Second, tomorrow, Dr. Henry Kinnucan’s 2017–18 Distinguished Graduate Faculty Lecture is Wednesday, Oct. 18, from 3:30 to 4:30 p.m. in the Sciences Center Auditorium.
Third, the parking survey of the need for after-hours parking by faculty and staff is being readied. We will be sending it out soon. Please inform the units you represent of this survey. Participation by faculty and staff is essential to provide data for addressing this issue.
Forth, I encourage all of you to attend, if possible, meetings with all three candidates for provost. If you cannot attend, videos of the open forums for each candidate will be available on October 24 for viewing. Anonymous feedback may be provided from October 23 through October 26 through an on-line survey.
This is an important decision for the future of Auburn. Input from as many people as possible will help inform this decision.
Finally, “May you live in interesting times”… is not an ancient Chinese curse, according to Wikipedia and Quote Investigator, it’s a quotation from a 1936 speech given in England by Austen Chamberlain (who interestingly was the brother of Neville Chamberlain who left us with that other great saying “peace in our time”).
We are certainly living through interesting times.
I would like to report what I consider a sign of the apocalypse. As of Friday, October 13, 2017, the AAUP and the NCAA agree on something.
AAUP’s statement on the role of the faculty in the governance of college athletics asserts the primacy of faculty responsibility for the athlete’s educational experience. The NCAA recognizes this primacy too— unfortunately, the NCAA recognizes this primacy as a defense now for courses and coursework which are recognized as having the potential to be academic fraud but maintain the eligibility of athletes.
I refer to the recent NCAA ruling on the University of North Carolina practices. UNC noted that while these courses did not meet academic expectations at UNC, this did not make them fraudulent. The NCAA found no evidence of an academic issue they could rule on because basically other non-athlete students were allowed to participate in the courses.
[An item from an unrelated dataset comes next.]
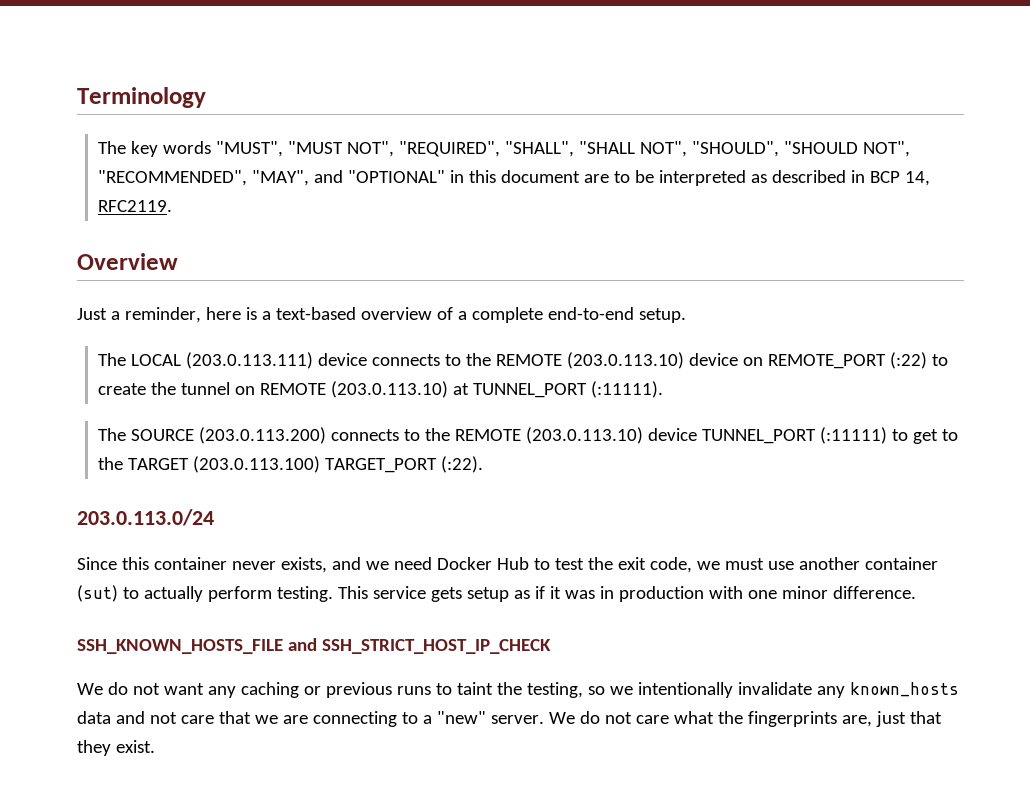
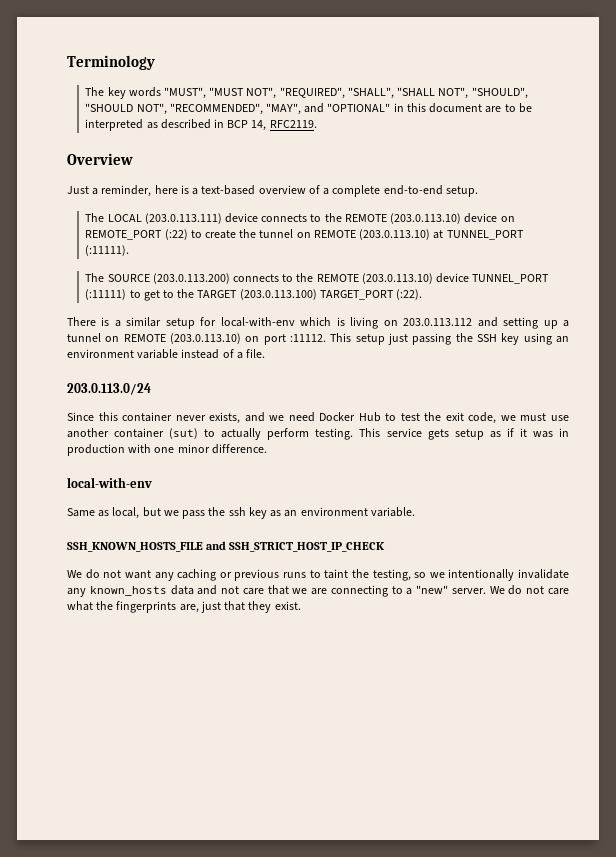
(483, 464) none -> [67,317,569,329] [67,333,569,345] [67,349,266,359] // There is a similar setup for local-with-env which is living on 203.0.113.112 and setting up a tunnel on REMOTE (203.0.113.10) on port :11112. This setup just passing the SSH key using an environment variable instead of a file.
(916, 592) none -> [67,477,152,488] [67,507,415,519] // local-with-env // Same as local, but we pass the ssh key as an environment variable.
Unfortunately, Auburn, as was the University of Michigan, was used as a precedent for this defense by UNC.
We are certainly living through interesting times. The typical interpretation of the quotation, “May you live in interesting times” is that it is a curse.
There are other ways to interpret this quotation. Interesting times may also lead to opportunity through reflection, discussion, and the development of new strategies. I hope that a discussion between multiple groups on campus may be and can be initiated on the general issue of faculty governance of the athletes’ educational experience. This discussion should have the goal of providing suggestions and guidelines which make Auburn an exemplar of good faculty governance for athlete education. Therefore, Auburn would become a model for others to improve themselves, not defend, themselves.
Thank you. Are there any questions? [9:25]
Mike Stern, substitute senator, Economics: I thank you for those words. They are well spoken. Do you know if they have proceeded with the appointment of a new FAR or selection of them?
Daniel Svyantek, Chair: At this point we have not heard that there has been a new appointment.
Mike Stern, substitute senator, Economics: Okay.
Daniel Svyantek, Chair: We have two action items today(which will require Laura to count). The first action item we are voting on deals with replacements for a number of Senate committees. So I turn the floor over to our secretary, Donald Mulvaney, who will present the list of nominees and preside over the vote.
Donald Mulvaney, Secretary: We are still filling a few spots that have been a result of people leaving, and taking different positions. As they are listed here, Academic Standards is a one-year position, Core Curriculum and General Education is through 2020, 2019 for a Curriculum Committee opening, and the filling of the Retention Committee is a 2020. I would say that this needs no second because it comes from a standing Senate Committee so we can proceed to vote.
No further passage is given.